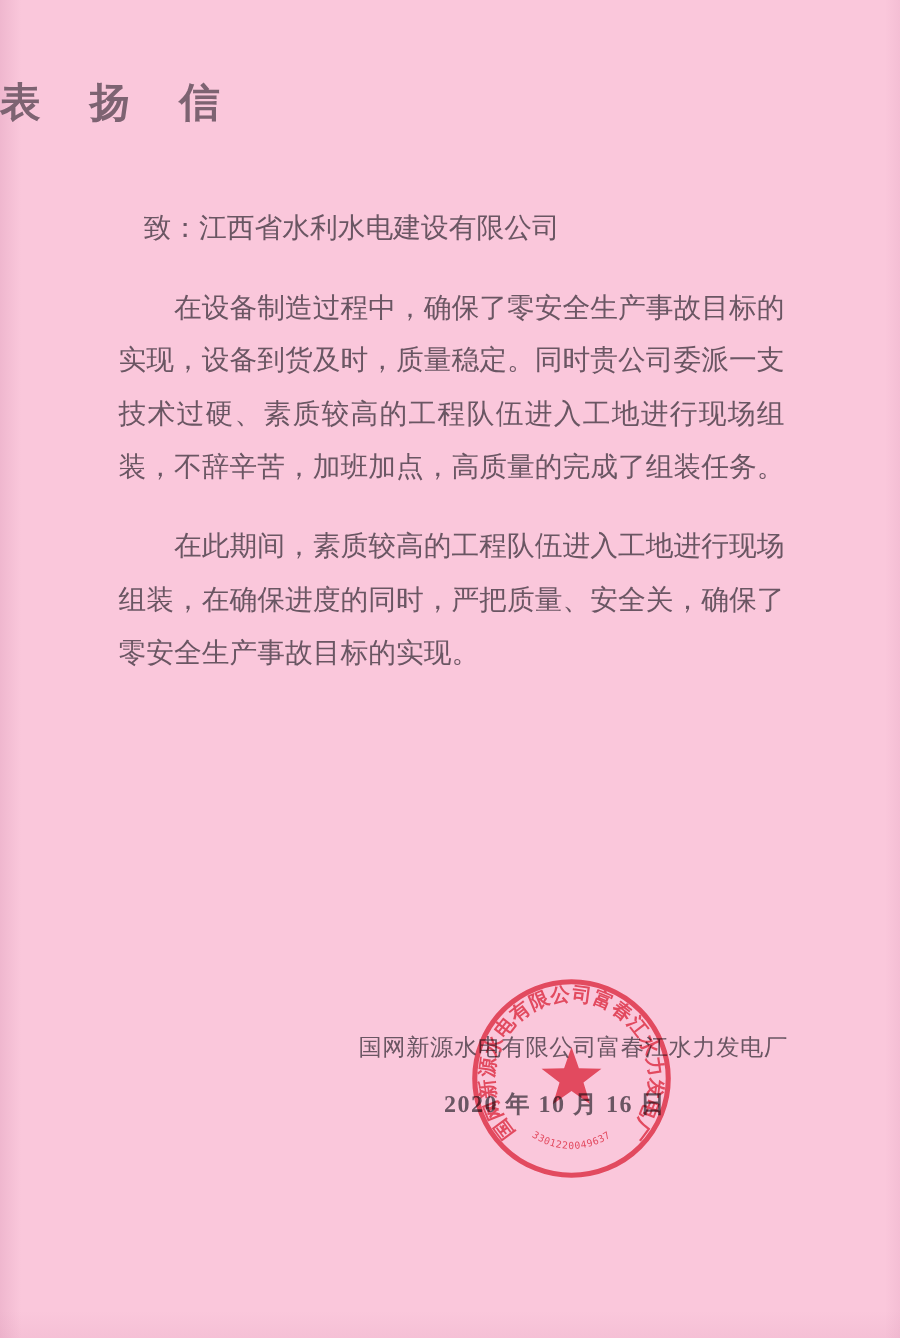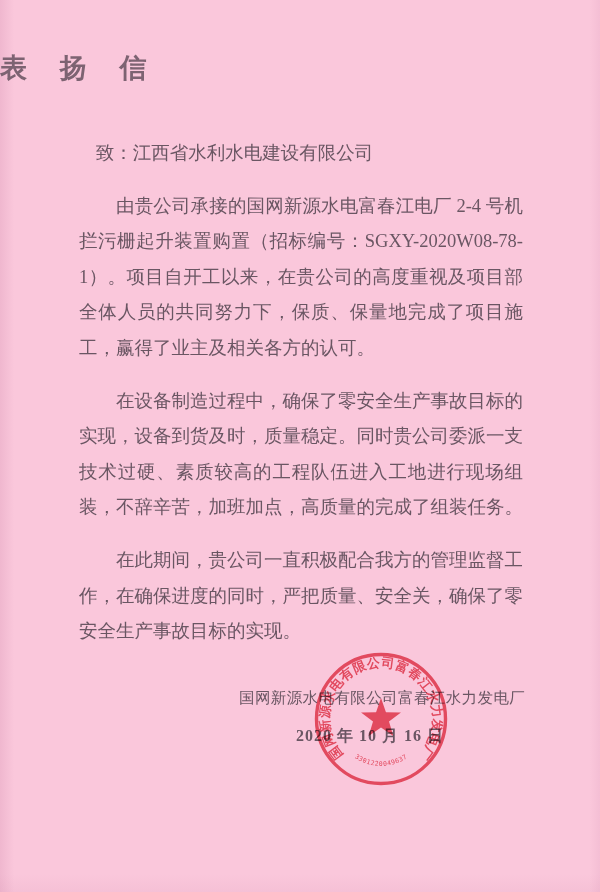"由贵公司承接的国网新源水电富春江电厂 2-4" p.para { html: <p>由贵公司承接的国网新源水电富春江电厂 2-4 号机拦污栅起升装置购置（招标编号：SGXY-2020W08-78-1）。项目自开工以来，在贵公司的高度重视及项目部全体人员的共同努力下，保质、保量地完成了项目施工，赢得了业主及相关各方的认可。</p> -> none }
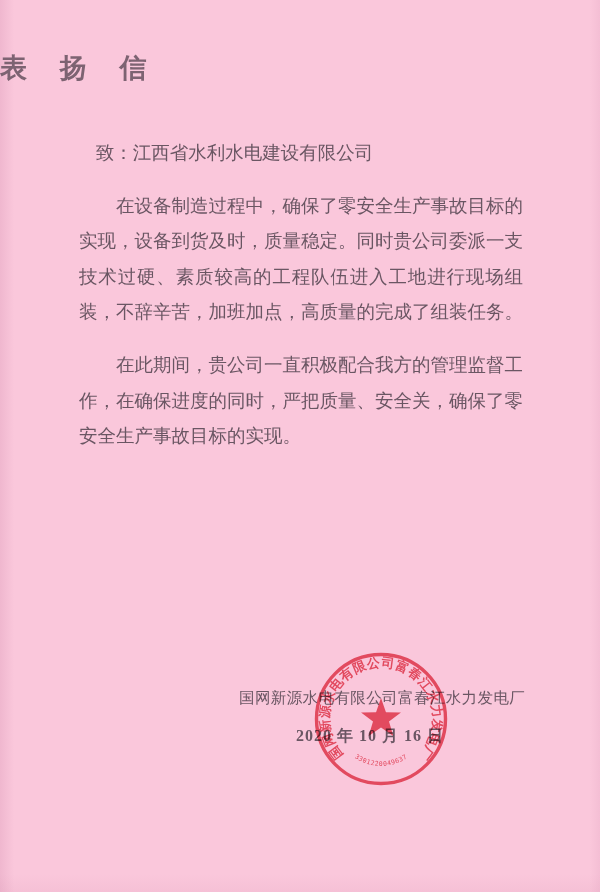"在此期间，贵公司一直积极配合我方的管理监督工作，在确保进度的同时，严把质量、安全" p.para { text: 贵公司一直积极配合我方的管理监督工作 -> 素质较高的工程队伍进入工地进行现场组装 }
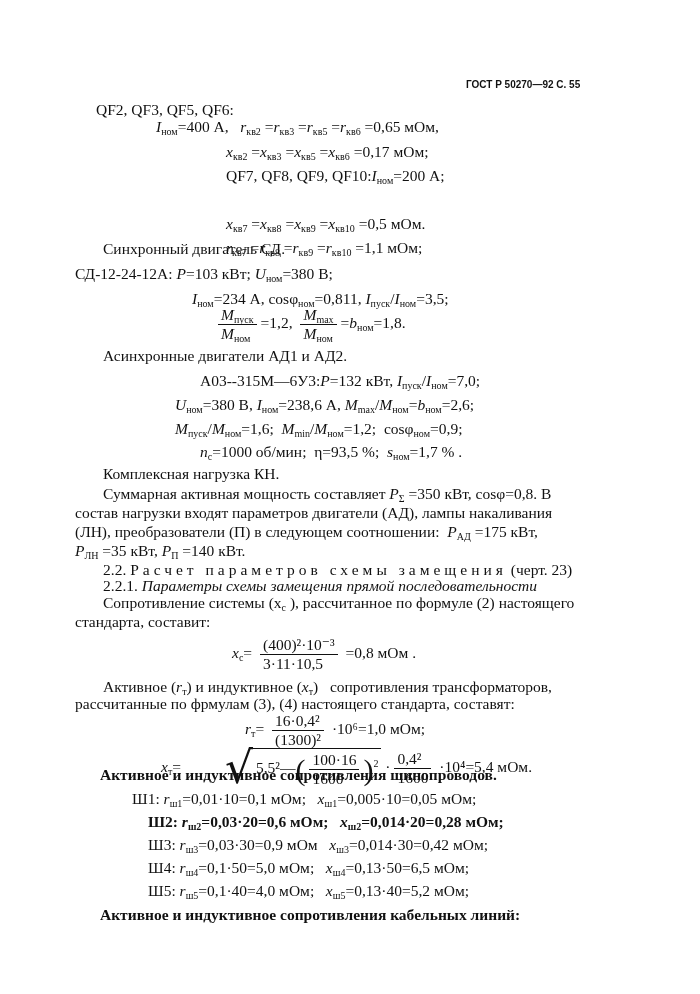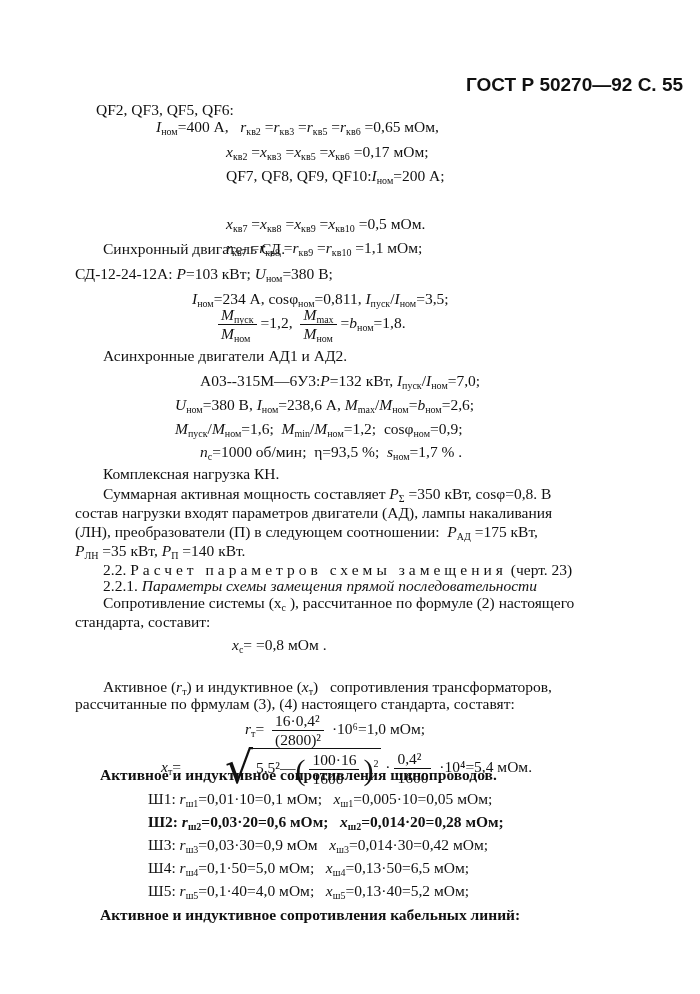"ГОСТ Р 50270—92 С. 55" .hdr { font-size: 19px -> 10px }
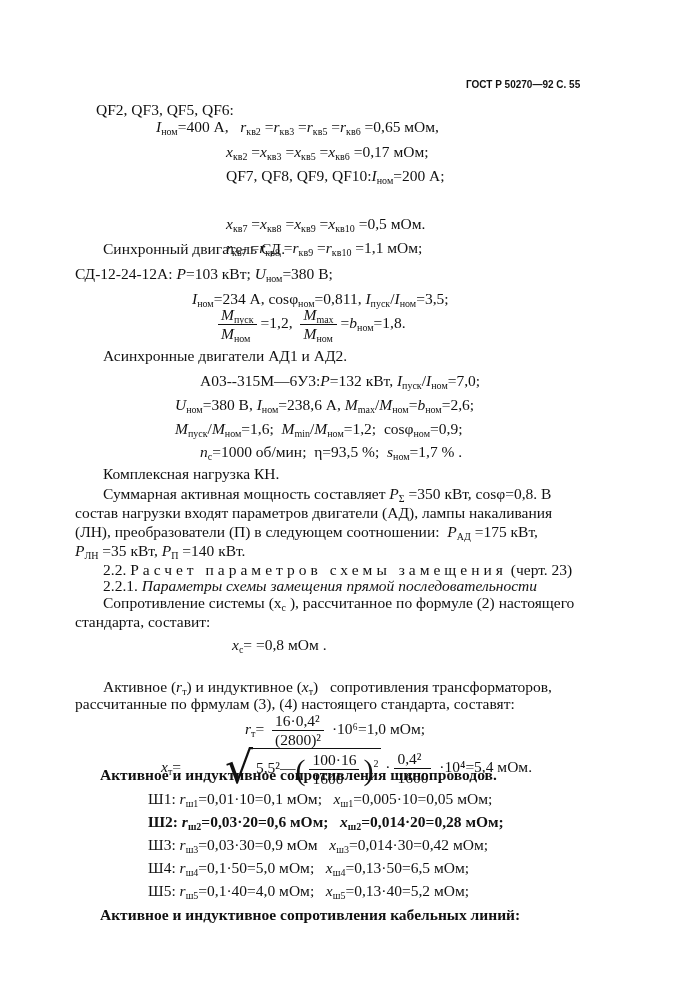"(400)²·10⁻³" span.frac { html: none -> <span><span>(400)²·10⁻³</span><span>3·11·10,5</span></span> }
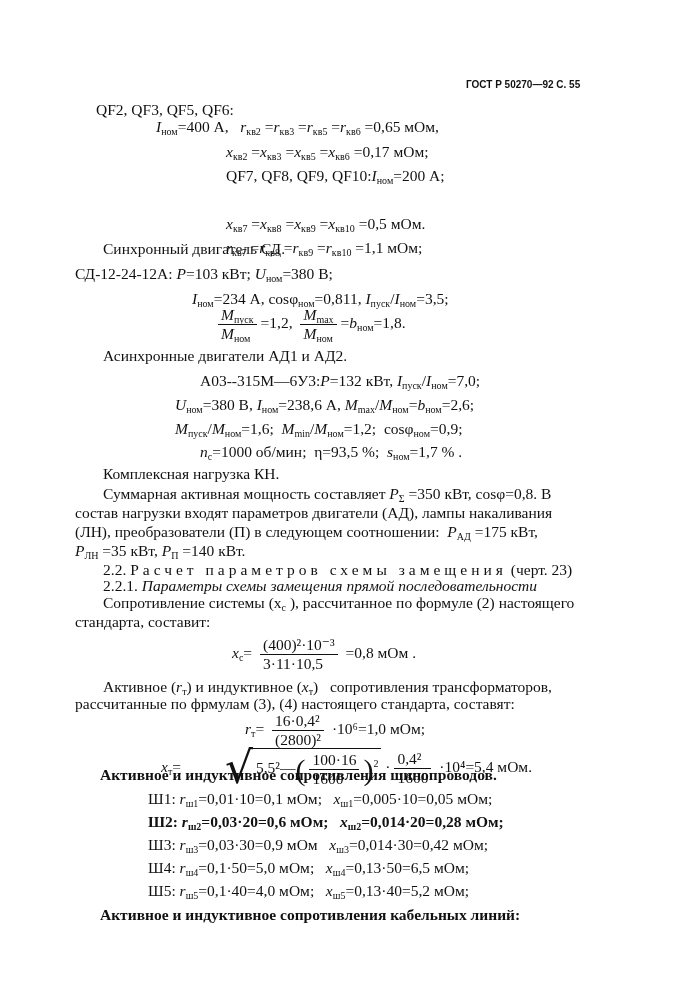"(2800)²" span.den { text: 2800 -> 1300 }
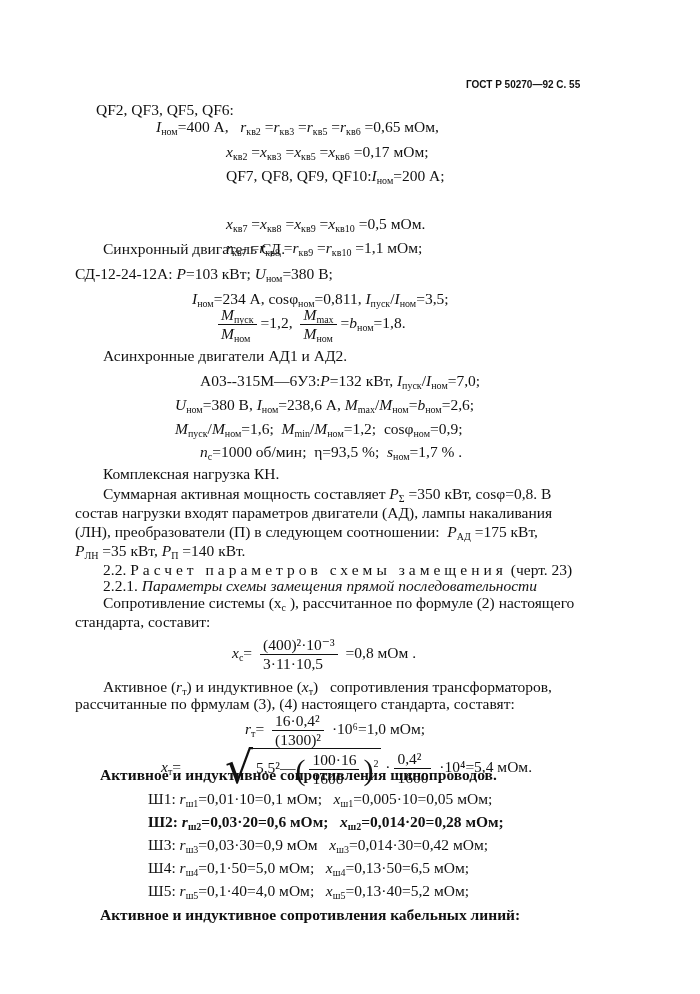"Ш1: rш1=0,01·10=0,1 мОм;" div.ln { left: 148px -> 132px }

| Problem description |
In the transcription, every picture is to be excluded and the records above given again exactly.

| Output for this exercise |
"由贵公司承接的国网新源水电富春江电厂 2-4" p.para { html: <p>由贵公司承接的国网新源水电富春江电厂 2-4 号机拦污栅起升装置购置（招标编号：SGXY-2020W08-78-1）。项目自开工以来，在贵公司的高度重视及项目部全体人员的共同努力下，保质、保量地完成了项目施工，赢得了业主及相关各方的认可。</p> -> none }
"在此期间，贵公司一直积极配合我方的管理监督工作，在确保进度的同时，严把质量、安全" p.para { text: 贵公司一直积极配合我方的管理监督工作 -> 素质较高的工程队伍进入工地进行现场组装 }
"ГОСТ Р 50270—92 С. 55" .hdr { font-size: 19px -> 10px }
"(400)²·10⁻³" span.frac { html: none -> <span><span>(400)²·10⁻³</span><span>3·11·10,5</span></span> }
"(2800)²" span.den { text: 2800 -> 1300 }
"Ш1: rш1=0,01·10=0,1 мОм;" div.ln { left: 148px -> 132px }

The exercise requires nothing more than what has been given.